Pundits also hit alarm buttons about California. What were they losing their mud over? That in the past two years, Republicans picked up – brace yourself – Republicans picked up 0.9 percent in California cities where the population of Latinos was 90 percent and above and Democrats lost 0.3! Oh, the humanity!
Time to panic? Not if you, like me, consider 0.9% a rounding error and not much else. I can personally attest that party affiliation as reflected by voter registration, is not a one to one correlation to how the individual will vote in any given election.
In most all of these articles and reports, cautionary notes that might temper the assertions of the headlines, were found near the bottom of the columns, if at all.

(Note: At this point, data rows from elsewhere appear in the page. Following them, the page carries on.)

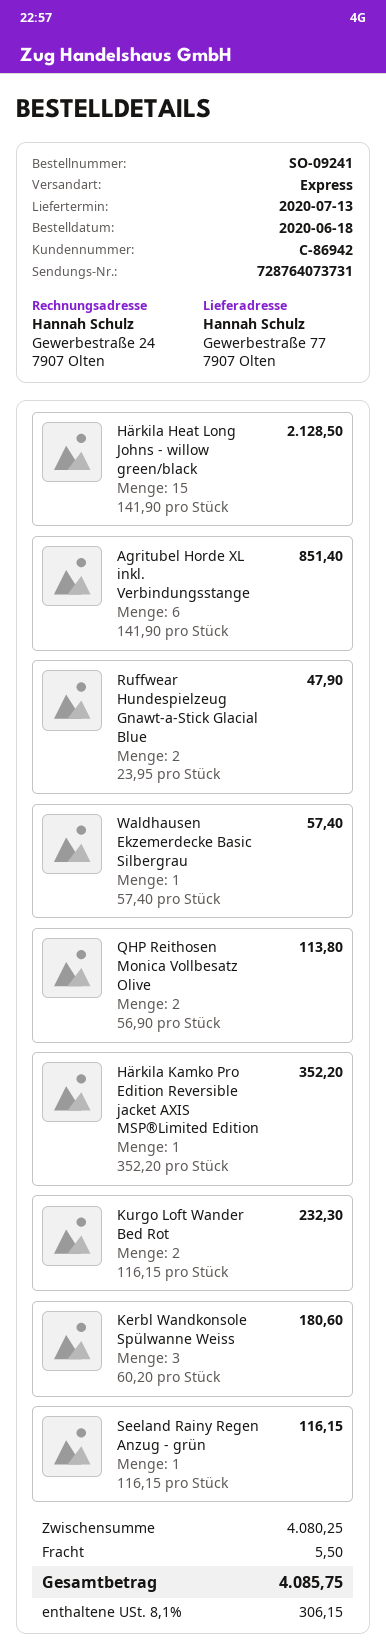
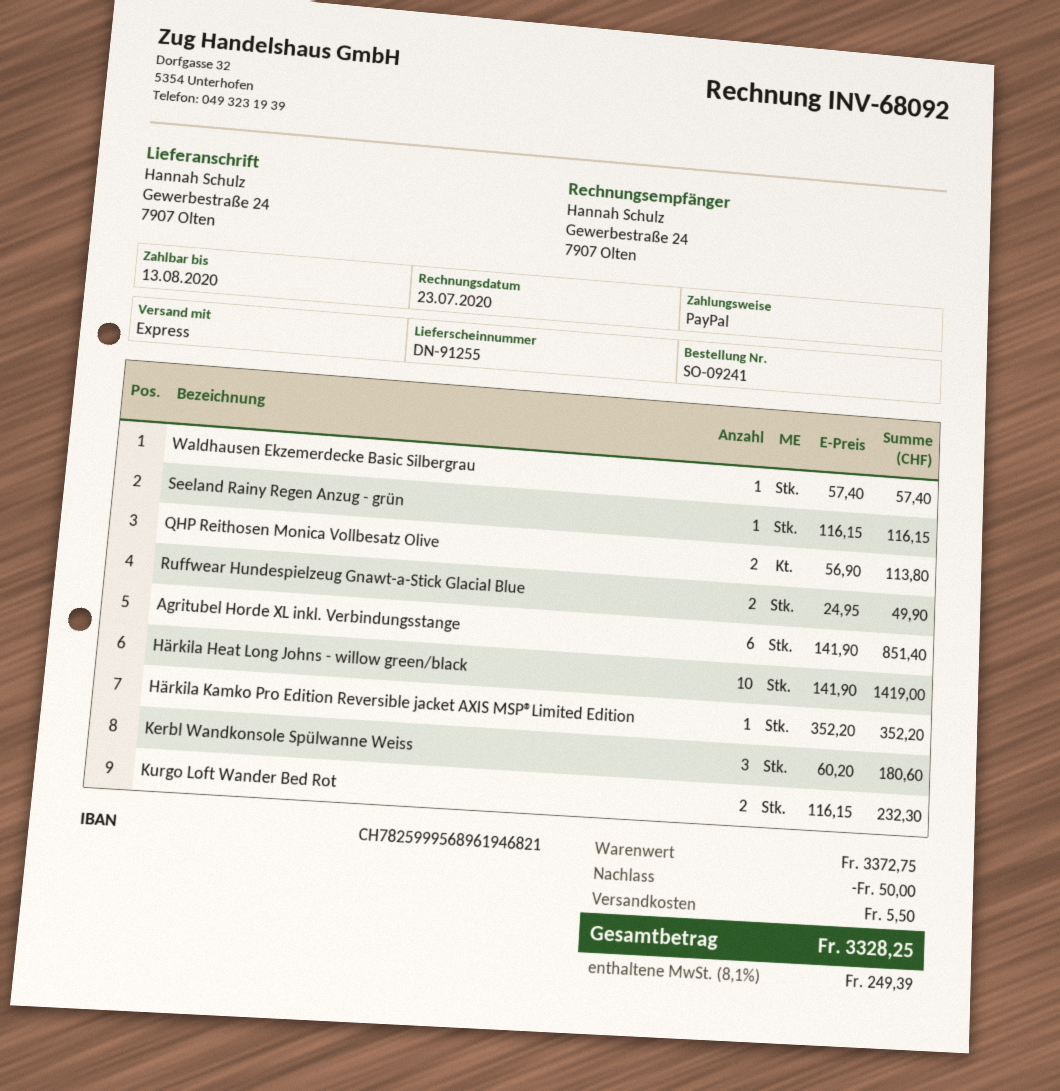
ship to: Gewerbestraße 77, 7907 Olten -> Gewerbestraße 24, 7907 Olten
Härkila Heat Long Johns - willow green/black: 15 x 141.90 = 2128.50 -> 10 x 141.90 = 1419.00
Ruffwear Hundespielzeug Gnawt-a-Stick Glacial Blue: 2 x 23.95 = 47.90 -> 2 x 24.95 = 49.90
subtotal: 4080.25 -> 3372.75
discount: none -> 50.00
tax: 8.1% = 306.15 -> 8.1% = 249.39
total: 4085.75 -> 3328.25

Where some party strategists were quoted, the basic idea was that yes, although Latinos in the younger voting demographic statistically favored Democrats, these potential voters were less reliable as voters and likely would not participate in enough numbers to blunt the sort of trends that exist in midterms.
The larger takeaway from all of this, is a note of caution to voters that media speculation on election outcomes serves as little more than entertainment posing as news reporting. It might seem that I have taken a club to mass media writ large and that what I have outlined is intended as a general indictment. It is not.

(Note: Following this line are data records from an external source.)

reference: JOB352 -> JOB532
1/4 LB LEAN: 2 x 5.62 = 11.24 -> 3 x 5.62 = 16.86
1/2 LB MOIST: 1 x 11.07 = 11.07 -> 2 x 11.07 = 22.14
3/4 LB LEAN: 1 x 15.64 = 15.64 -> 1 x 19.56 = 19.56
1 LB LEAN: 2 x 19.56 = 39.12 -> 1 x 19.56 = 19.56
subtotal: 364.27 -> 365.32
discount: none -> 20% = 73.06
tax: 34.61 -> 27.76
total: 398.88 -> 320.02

Ginning up drama about upcoming elections is just in the DNA of election coverage. It is a leap of logic to extrapolate that our critique regarding election coverage equates to news outlets lying about everything they cover. That’s not the case and that is not what we are attempting to imply. And the coverage we have illustrated is not lying per se, it is more like crafty and cunning innuendo.
The only conclusion we intended to drive home is that polling is the main and virtually exclusive ingredient in election coverage, and polling is neither the equivalent or a substitute for facts and polling does not drive or decide elections. Voter turnout does.